-- YOUR OBJECTIVE --
Each record that follows should be duplicated exactly, except for its pictures.
----- EXERCISE DATA -----
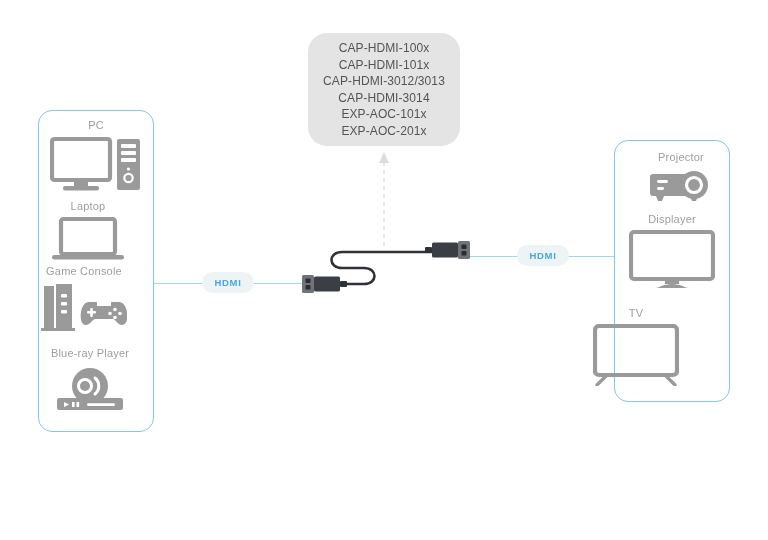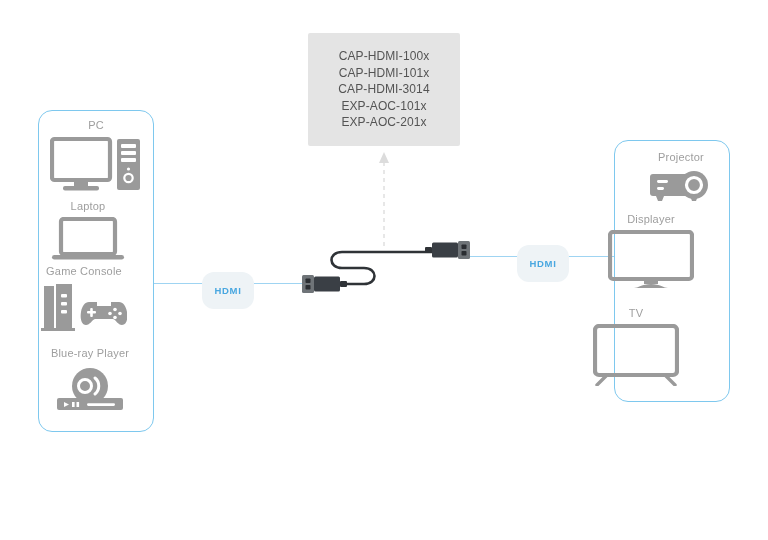--- a/index.html
+++ b/index.html
@@ -63,7 +63,7 @@
     width: 152px;
     height: 113px;
     background: #e4e4e4;
-    border-radius: 2px;
+    border-radius: 19px;
     box-sizing: border-box;
     display: flex;
     flex-direction: column;

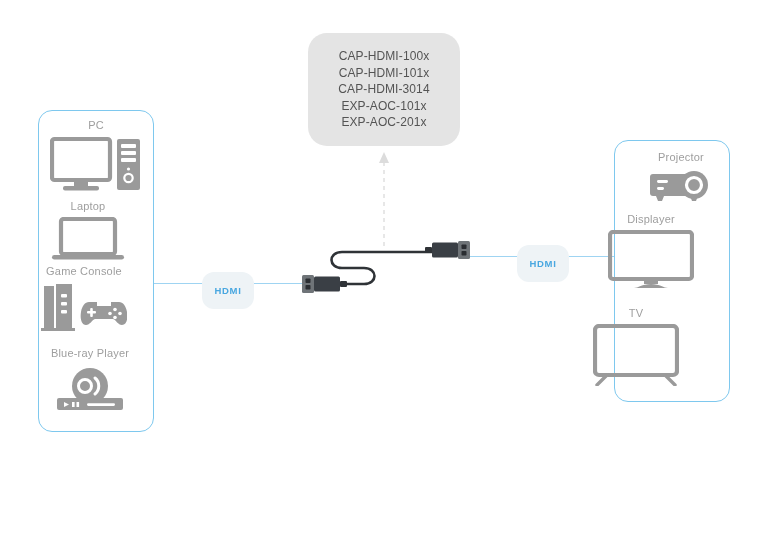--- a/index.html
+++ b/index.html
@@ -129,6 +129,7 @@
   <div class="callout">
     <div class="callout-line">CAP-HDMI-100x</div>
     <div class="callout-line">CAP-HDMI-101x</div>
+    <div class="callout-line">CAP-HDMI-3012/3013</div>
     <div class="callout-line">CAP-HDMI-3014</div>
     <div class="callout-line">EXP-AOC-101x</div>
     <div class="callout-line">EXP-AOC-201x</div>

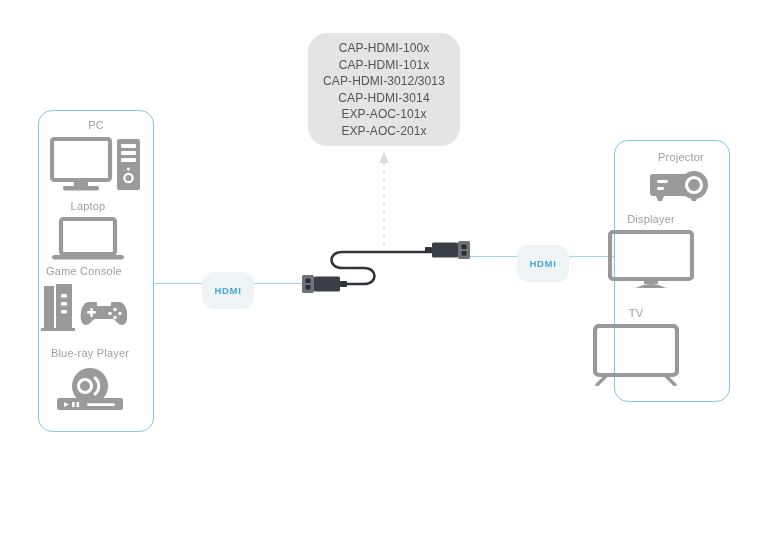--- a/index.html
+++ b/index.html
@@ -260,7 +260,7 @@
     </div>
   </div>
 
-  <div class="device" style="left:593px; top:212px; width:116px;">
+  <div class="device" style="left:614px; top:212px; width:116px;">
     <div class="device-label">Displayer</div>
     <div class="device-art">
       <svg width="86" height="60" viewBox="0 0 86 60">

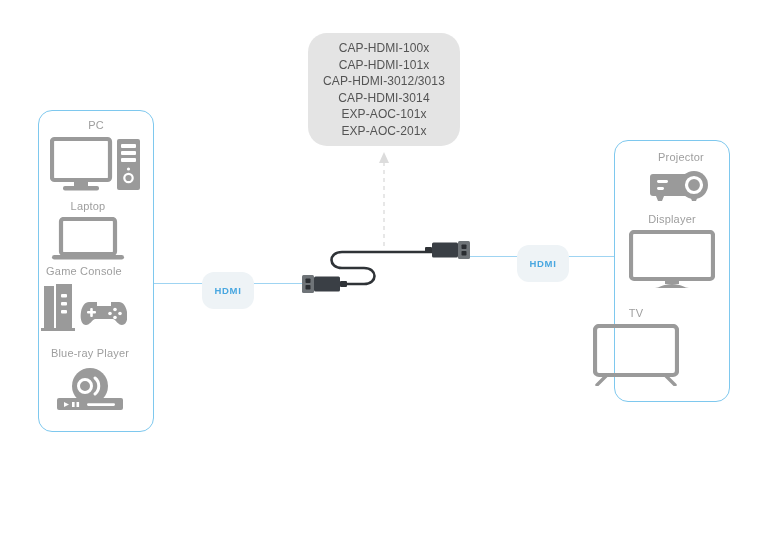--- a/index.html
+++ b/index.html
@@ -102,7 +102,7 @@
   .badge {
     position: absolute;
     width: 52px;
-    height: 37px;
+    height: 21px;
     border-radius: 12px;
     background: #eef3f6;
     display: flex;

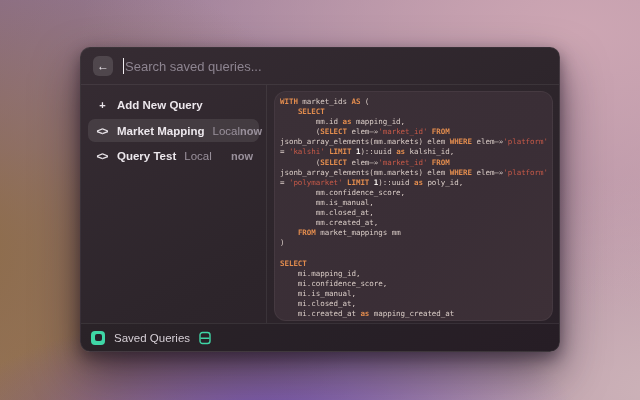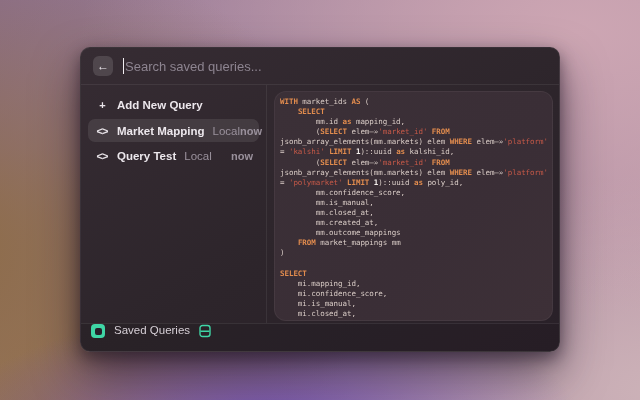--- a/index.html
+++ b/index.html
@@ -164,7 +164,6 @@
               <div class="code-line"><span class="tk-d">        mm.is_manual,</span></div>
               <div class="code-line"><span class="tk-d">        mm.closed_at,</span></div>
               <div class="code-line"><span class="tk-d">        mm.created_at,</span></div>
-              <div class="code-line"><span class="tk-d">        mm.outcome_mappings</span></div>
               <div class="code-line"><span class="tk-d">    </span><span class="tk-k">FROM</span><span class="tk-d"> market_mappings mm</span></div>
               <div class="code-line"><span class="tk-d">)</span></div>
               <div class="code-line"></div>

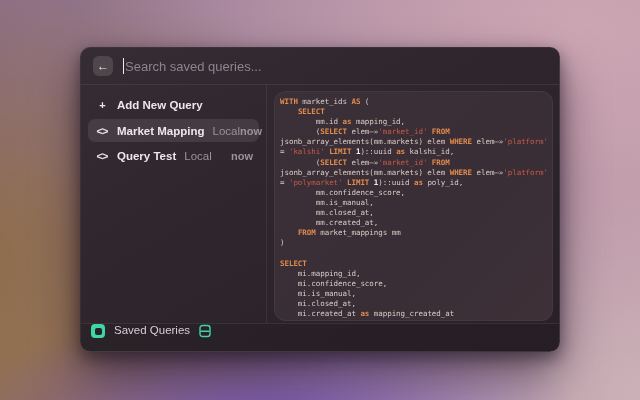--- a/index.html
+++ b/index.html
@@ -84,7 +84,7 @@
 
   
   .footer {
-    height:28px; flex:0 0 28px; display:flex; align-items:flex-start;
+    height:28px; flex:0 0 28px; display:flex; align-items:center;
     padding:0 10px; border-top:1px solid rgba(255,255,255,0.08);
     background:rgba(0,0,0,0.07);
   }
-----
-- ANSWER SPACE --
--- a/index.html
+++ b/index.html
@@ -63,7 +63,7 @@
     width: 152px;
     height: 113px;
     background: #e4e4e4;
-    border-radius: 2px;
+    border-radius: 19px;
     box-sizing: border-box;
     display: flex;
     flex-direction: column;

--- a/index.html
+++ b/index.html
@@ -129,6 +129,7 @@
   <div class="callout">
     <div class="callout-line">CAP-HDMI-100x</div>
     <div class="callout-line">CAP-HDMI-101x</div>
+    <div class="callout-line">CAP-HDMI-3012/3013</div>
     <div class="callout-line">CAP-HDMI-3014</div>
     <div class="callout-line">EXP-AOC-101x</div>
     <div class="callout-line">EXP-AOC-201x</div>

--- a/index.html
+++ b/index.html
@@ -260,7 +260,7 @@
     </div>
   </div>
 
-  <div class="device" style="left:593px; top:212px; width:116px;">
+  <div class="device" style="left:614px; top:212px; width:116px;">
     <div class="device-label">Displayer</div>
     <div class="device-art">
       <svg width="86" height="60" viewBox="0 0 86 60">

--- a/index.html
+++ b/index.html
@@ -102,7 +102,7 @@
   .badge {
     position: absolute;
     width: 52px;
-    height: 37px;
+    height: 21px;
     border-radius: 12px;
     background: #eef3f6;
     display: flex;

--- a/index.html
+++ b/index.html
@@ -164,7 +164,6 @@
               <div class="code-line"><span class="tk-d">        mm.is_manual,</span></div>
               <div class="code-line"><span class="tk-d">        mm.closed_at,</span></div>
               <div class="code-line"><span class="tk-d">        mm.created_at,</span></div>
-              <div class="code-line"><span class="tk-d">        mm.outcome_mappings</span></div>
               <div class="code-line"><span class="tk-d">    </span><span class="tk-k">FROM</span><span class="tk-d"> market_mappings mm</span></div>
               <div class="code-line"><span class="tk-d">)</span></div>
               <div class="code-line"></div>

--- a/index.html
+++ b/index.html
@@ -84,7 +84,7 @@
 
   
   .footer {
-    height:28px; flex:0 0 28px; display:flex; align-items:flex-start;
+    height:28px; flex:0 0 28px; display:flex; align-items:center;
     padding:0 10px; border-top:1px solid rgba(255,255,255,0.08);
     background:rgba(0,0,0,0.07);
   }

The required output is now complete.